Is it safe to say from an acting performance standpoint, Ben Affleck has never been better? Yes. Ben Affleck has never been better. Ideally cast as a less-than-ideal husband to the titular gone girl Rosamund Pike, Affleck centers Gone Girl like the movie star he is. Affleck transforms throughout the movie from a sad, pathetic guy you hate, to a sad, pathetic guy you kind of like, to a sad, pathetic guy to you kind of root for because holy crap, his wife! As Nick Dunne, a beaten down, angry sad sack who has given up on his marriage, Affleck spends most of the movie being indicted in the court of public opinion and investigated by the police when his wife disappears of the morning of their fifth wedding anniversary. The evidence of violence in the house, mysterious credit card statements, a million dollar life insurance policy, and all other signs point to him. The only people who believe Affleck is innocent (more or less believe, anyway) are his twin sister Carrie Coon and their high-powered, slickster defense attorney Tyler Perry (also terrific). Admittedly, Affleck is not a good guy. He has a secret young, busty mistress, he's a callow, habitual liar, and he may have physically abused his wife in a boiled-over rage.

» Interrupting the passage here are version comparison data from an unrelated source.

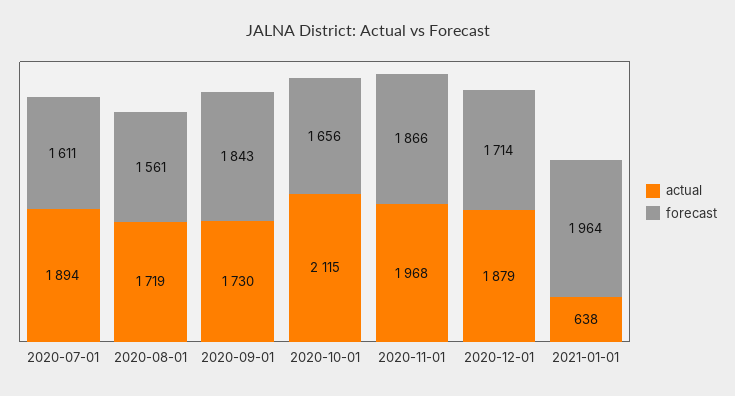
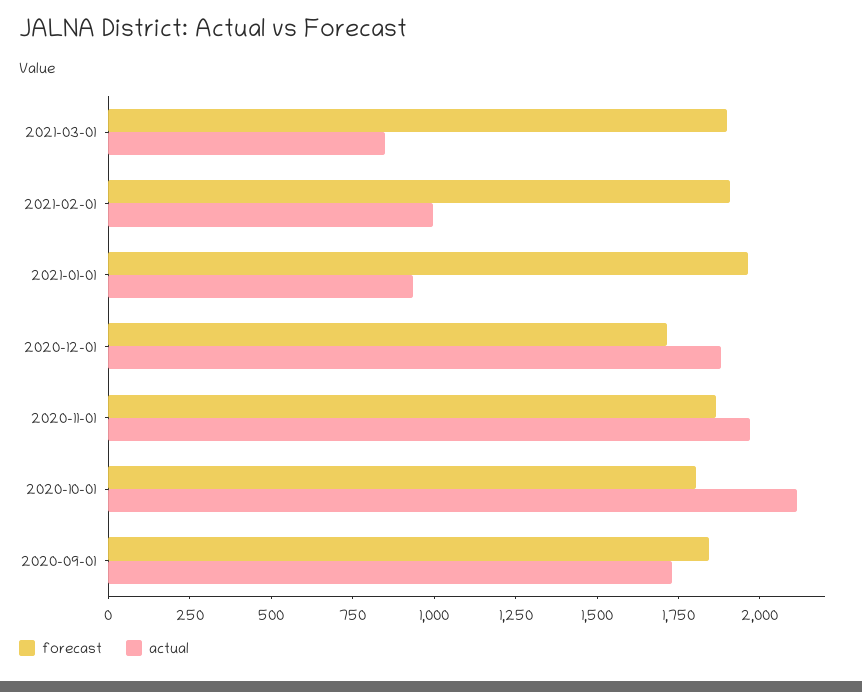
actual, 2020-07-01: 1894 -> none
forecast, 2020-07-01: 1611 -> none
actual, 2020-08-01: 1719 -> none
forecast, 2020-08-01: 1561 -> none
forecast, 2020-10-01: 1656 -> 1800
actual, 2021-01-01: 638 -> 950
forecast, 2021-03-01: none -> 1900
actual, 2021-03-01: none -> 850
forecast, 2021-02-01: none -> 1900
actual, 2021-02-01: none -> 1000

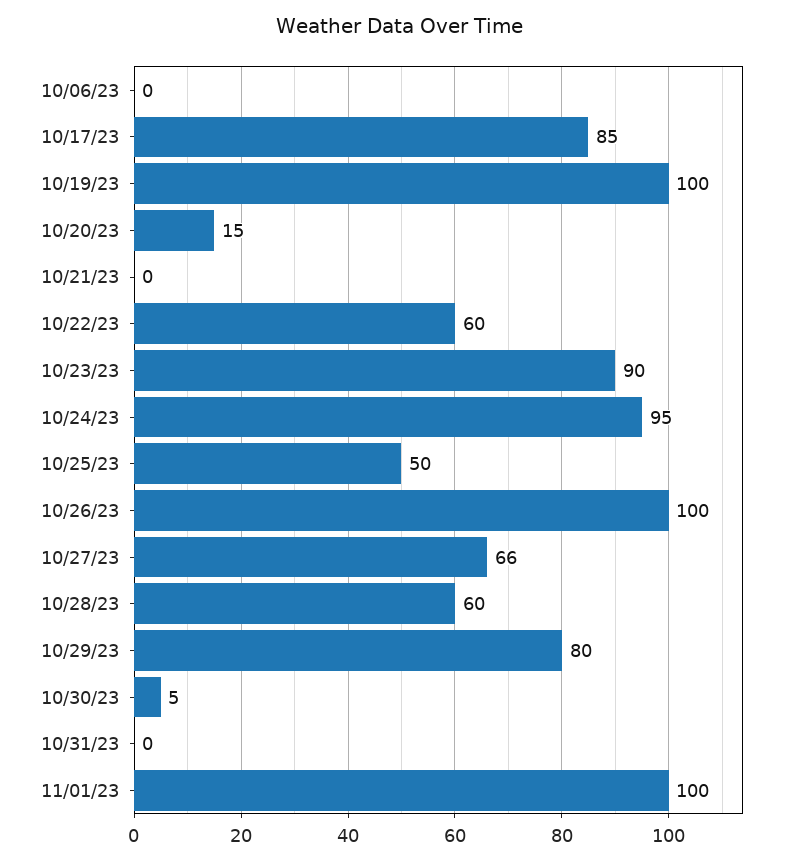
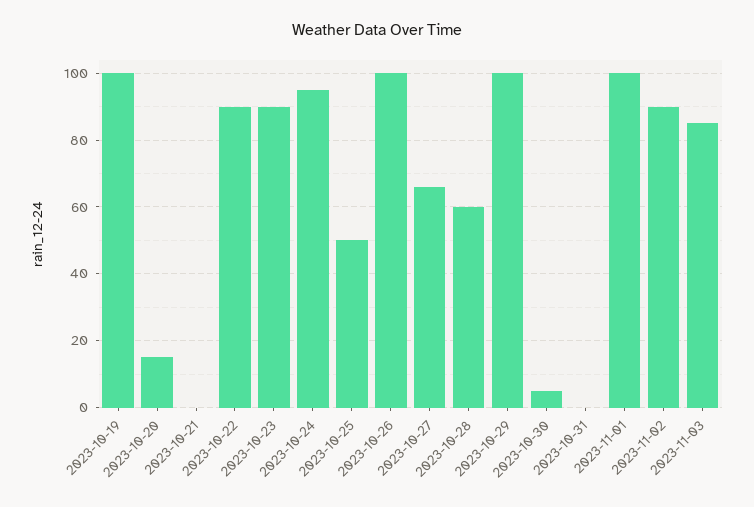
10/06/23: 0 -> none
10/17/23: 85 -> none
10/22/23: 60 -> 90
10/29/23: 80 -> 100
2023-11-02: none -> 90
2023-11-03: none -> 85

Affleck's romance with Pike, who plays "Amazing" Amy Elliott Dunne, a beautiful, well-heeled New Yorker, is narrated by Pike via the gimmick of diary entries, showing their rosy meet-cute and happily affluent life in New York City, which is gradually upended into a series of defeats and disappointments as they are laid off from their jobs as magazine writers, and forced by money troubles and Affleck's parents' illnesses to relocate to his Missouri home town. Amy Eliott Dunne is born from psychologist-writer parents who mined her childhood (and bettered her accomplishments and failures in print) for "Amazing Amy," a series of popular children's books. Pike comes with her own baggage; a history of ex-boyfriends who she claims stalked and raped her. She mysteriously has few friends, and five years into their nuptials, she is essentially a stranger, and an unwelcome one, to her husband. And then she is gone, girl. Gone Girl plays like a fascinating exploration of a failed marriage-cum-tragedy and then at midpoint, it takes a wild left turn towards crazy-bananas Albequerque and never looks back.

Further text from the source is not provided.